Tough Food Safety Laws Blamed for Farm Closure

The closure last year of Tasmania’s only organic dairy farm, which the owner blamed on tougher food safety laws, looks set to be reversed.
Tough Food Safety Laws Blamed for Farm Closure
July 1, 2015

The owner of Tasmania’s only organic dairy farm has blamed its closure last year on tougher food safety regulations. 
However, in an effort to resume operations, a fundraising campaign was launched, which has risen over AUD $200,000.

Elgaar Farm, which is located in the Meander Valley, halted dairy production in July last year following an inspection carried out by the Tasmanian Dairy Industry Authority (TDIA).

The farm, which is based on traditional ‘Bavarian’ practices and describes itself as, ‘a farm that makes the best, most ethical dairy produce that you can buy’, was found by the TDIA to have a number of food safety-related issues.

Joe Gretschmann, who along with his wife own of the farm, told the ABC that some of the TDIA’s issues were due to the dairy’s wooden infrastructure and whitewashed walls. Mr Gretschmann blames the closing of the farm on bureaucracy and said that there was never a risk to public health.

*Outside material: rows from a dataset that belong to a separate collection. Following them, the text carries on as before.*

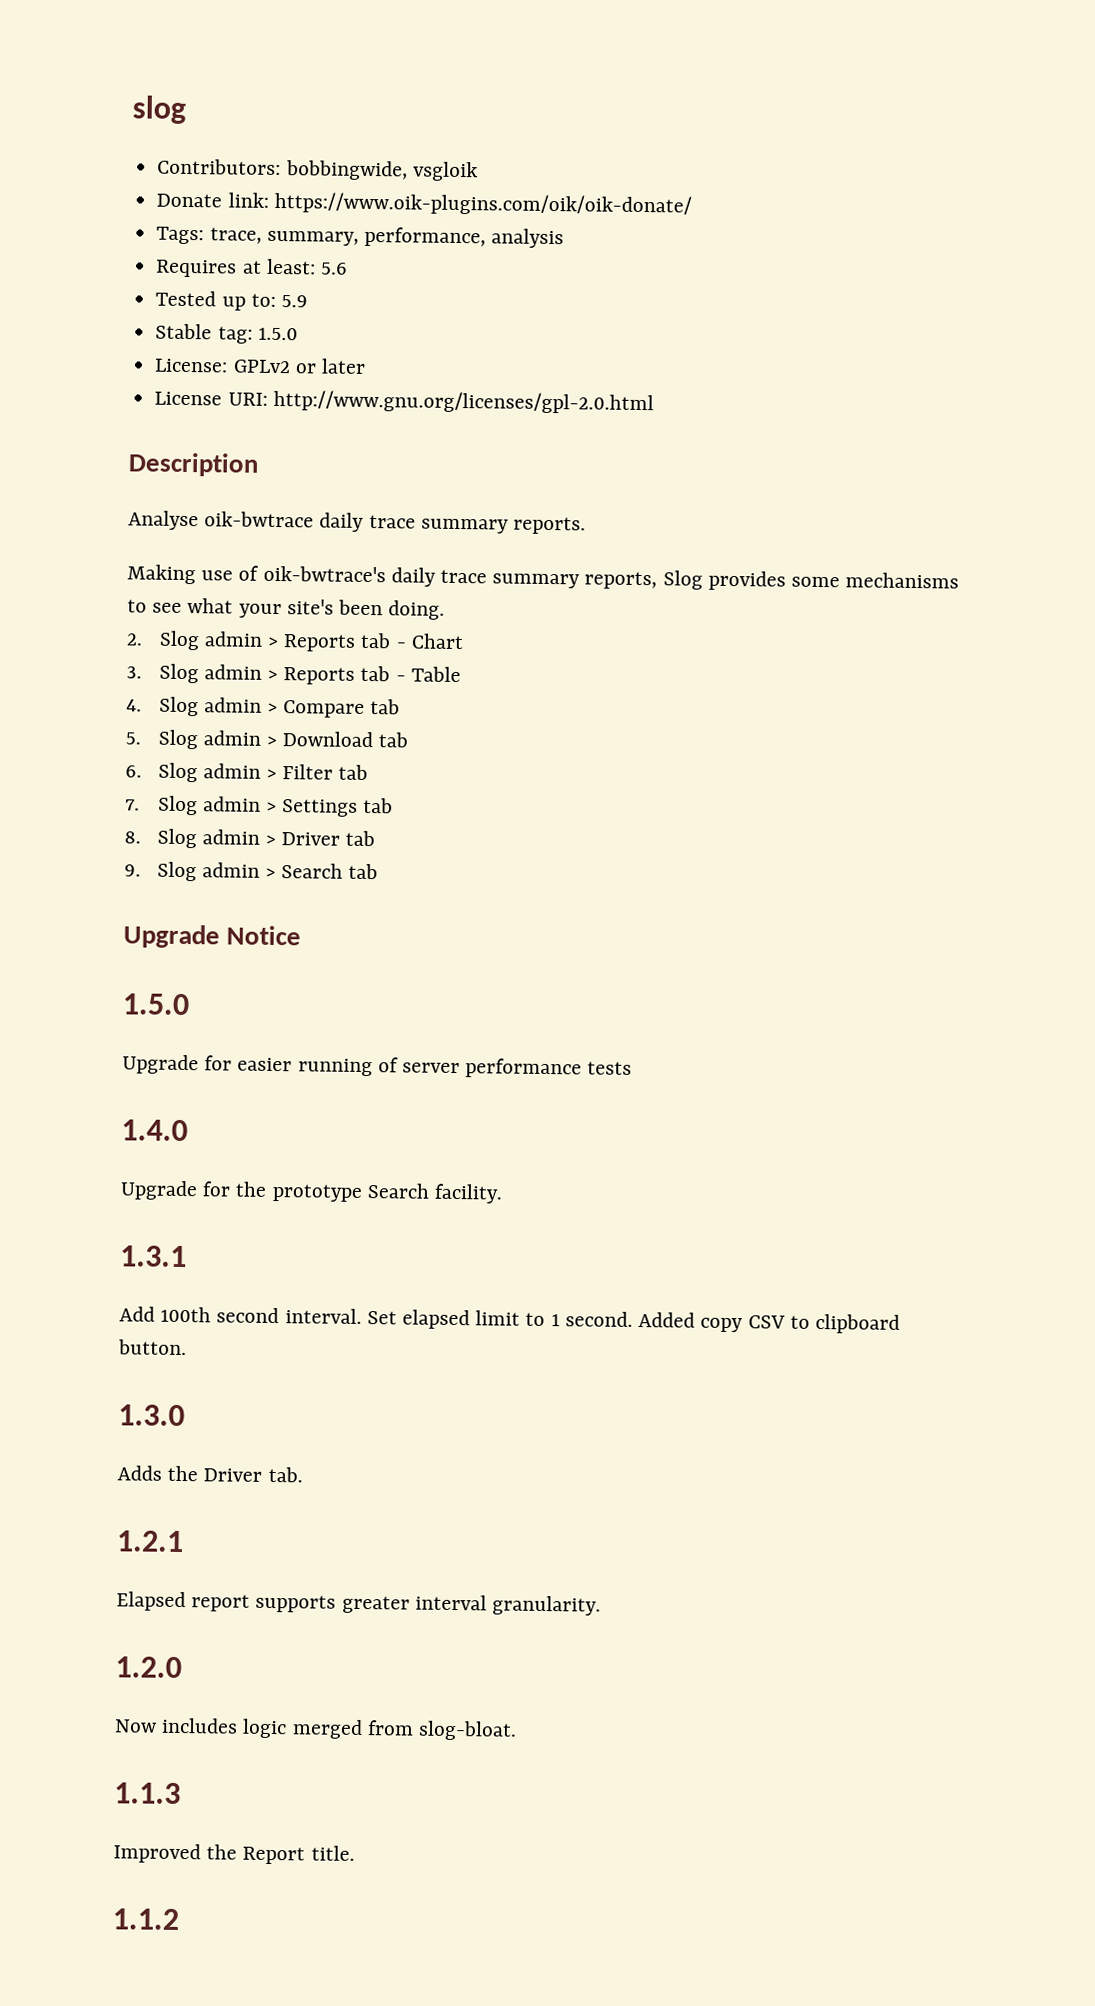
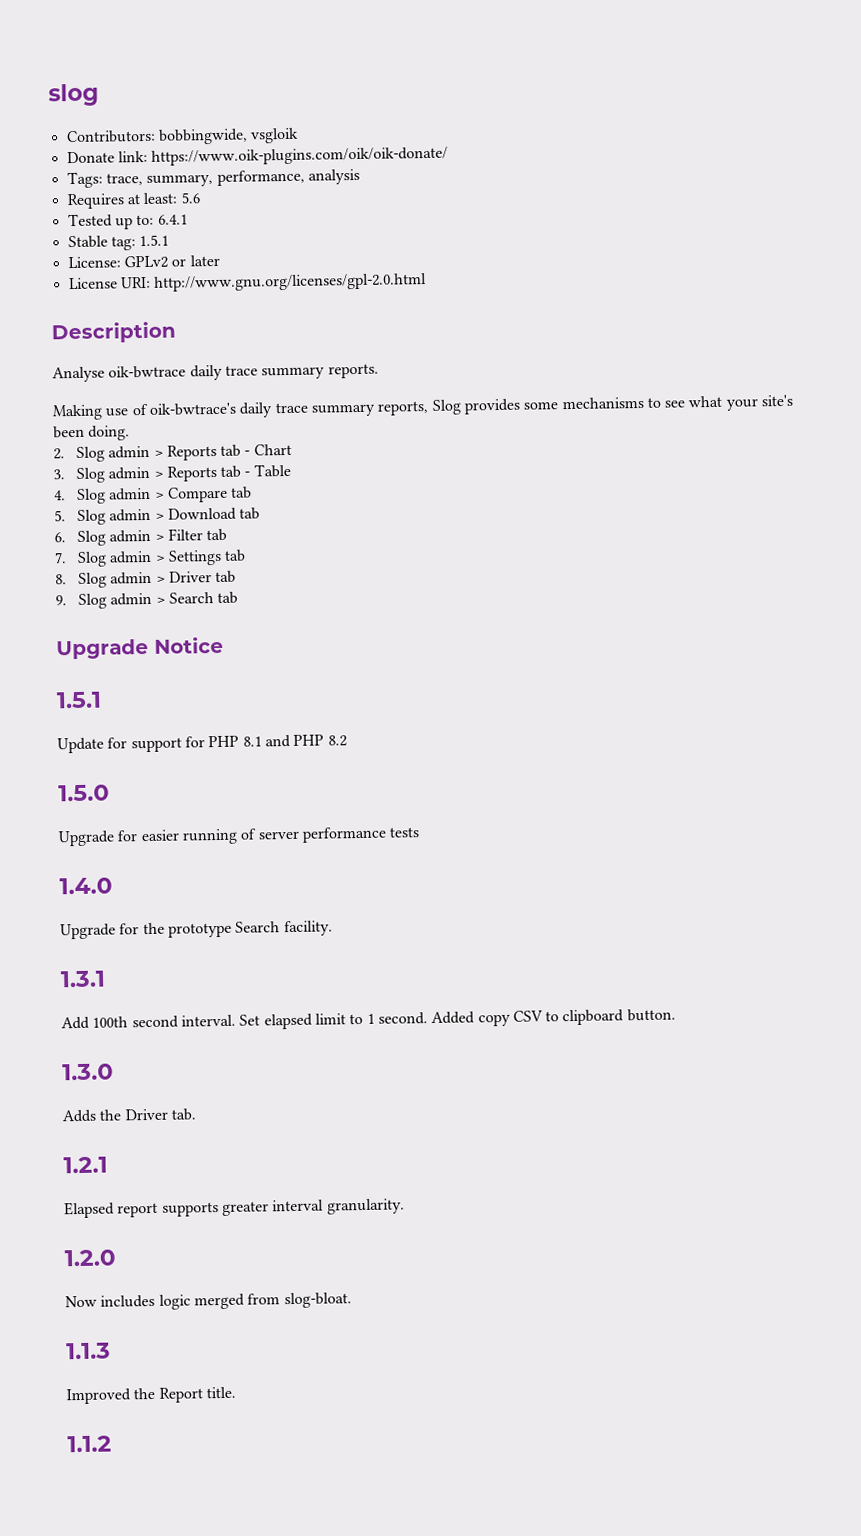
- Tested up to: 5.9
+ Tested up to: 6.4.1
- Stable tag: 1.5.0
+ Stable tag: 1.5.1
  Upgrade Notice
+ 1.5.1
+ Update for support for PHP 8.1 and PHP 8.2

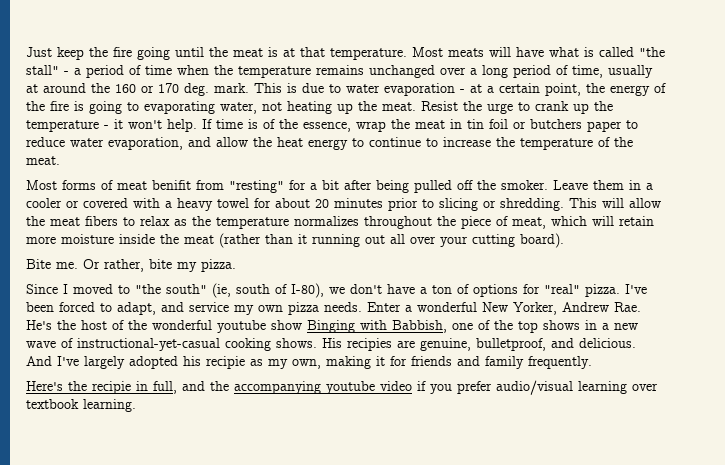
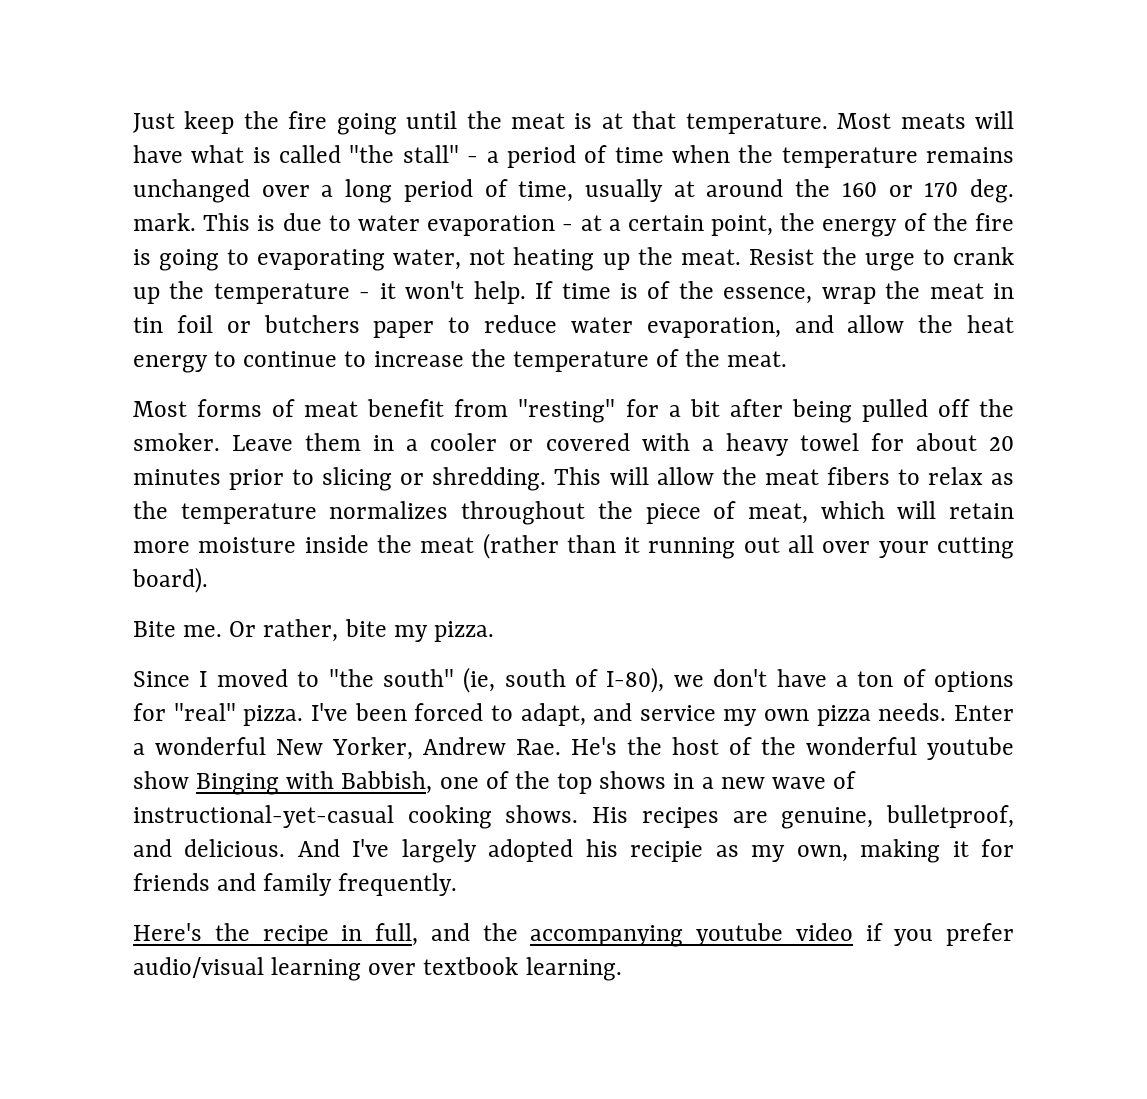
- Most forms of meat benifit from "resting" for a bit after being pulled off the smoker.
+ Most forms of meat benefit from "resting" for a bit after being pulled off the smoker.
- His recipies are genuine, bulletproof, and delicious.
+ His recipes are genuine, bulletproof, and delicious.
- Here's the recipie in full, and the accompanying youtube video if you prefer audio/visual learning over textbook learning.
+ Here's the recipe in full, and the accompanying youtube video if you prefer audio/visual learning over textbook learning.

‘There was some red tape involved and I would say there was some unwillingness there to help us overcome those problems,’ Mr Gretschamann said.

Save Elgaar Farm Campaign

In an effort to reopen the dairy by this coming August, Elgaar Farm has reached out to the community for financial support. So far more than AUD $210,000 of the AUD $250,000 target has been raised through an online Crowdfunding fundraising campaign which is set to end tonight.

When explaining why the farm should be saved, the campaign states that ‘for almost 12 months we’ve been shut down by the local dairy authorities because we don’t fit the modern mould. Because of this, our financial resources have been drained while we’ve struggled to meet their new regulations.’

According to the fundraising budget, the money raised will be spent on factory maintenance; more cows; start-up costs and future wages; debt consolidation; and costs accumulated while the farm was not operating.

The farm also plans on using AUD $35,000 to upgrade the existing pasteuriser, which also reportedly failed the TDIA’s inspection.

TDIA to have Final Say

When the government was asked about the issue, the Minister for Primary Industries, Jeremy Rockliff, explained that food safety regulations were needed to help protect Tasmania’s brand.

“Food safety is critical to protecting the health of Tasmanians and maintaining confidence in our dairy products,” he said.

According to the ABC, TDIA representatives have advised the Gretschamann’s of what needs to be done before the farm can be reopened.

Regardless of whether or not the Gretschamann’s achieve their fundraising goals, the TDIA will still have to give its approval before the dairy farm can actually be reopened and return to the business of producing organic cheese, milk and yoghurt.

"At this stage, Elgaar or its representatives do not have a new licence application before the authority for consideration,’ said the TDIA statement.

"If they do apply, the application will be assessed in line with the standard procedures."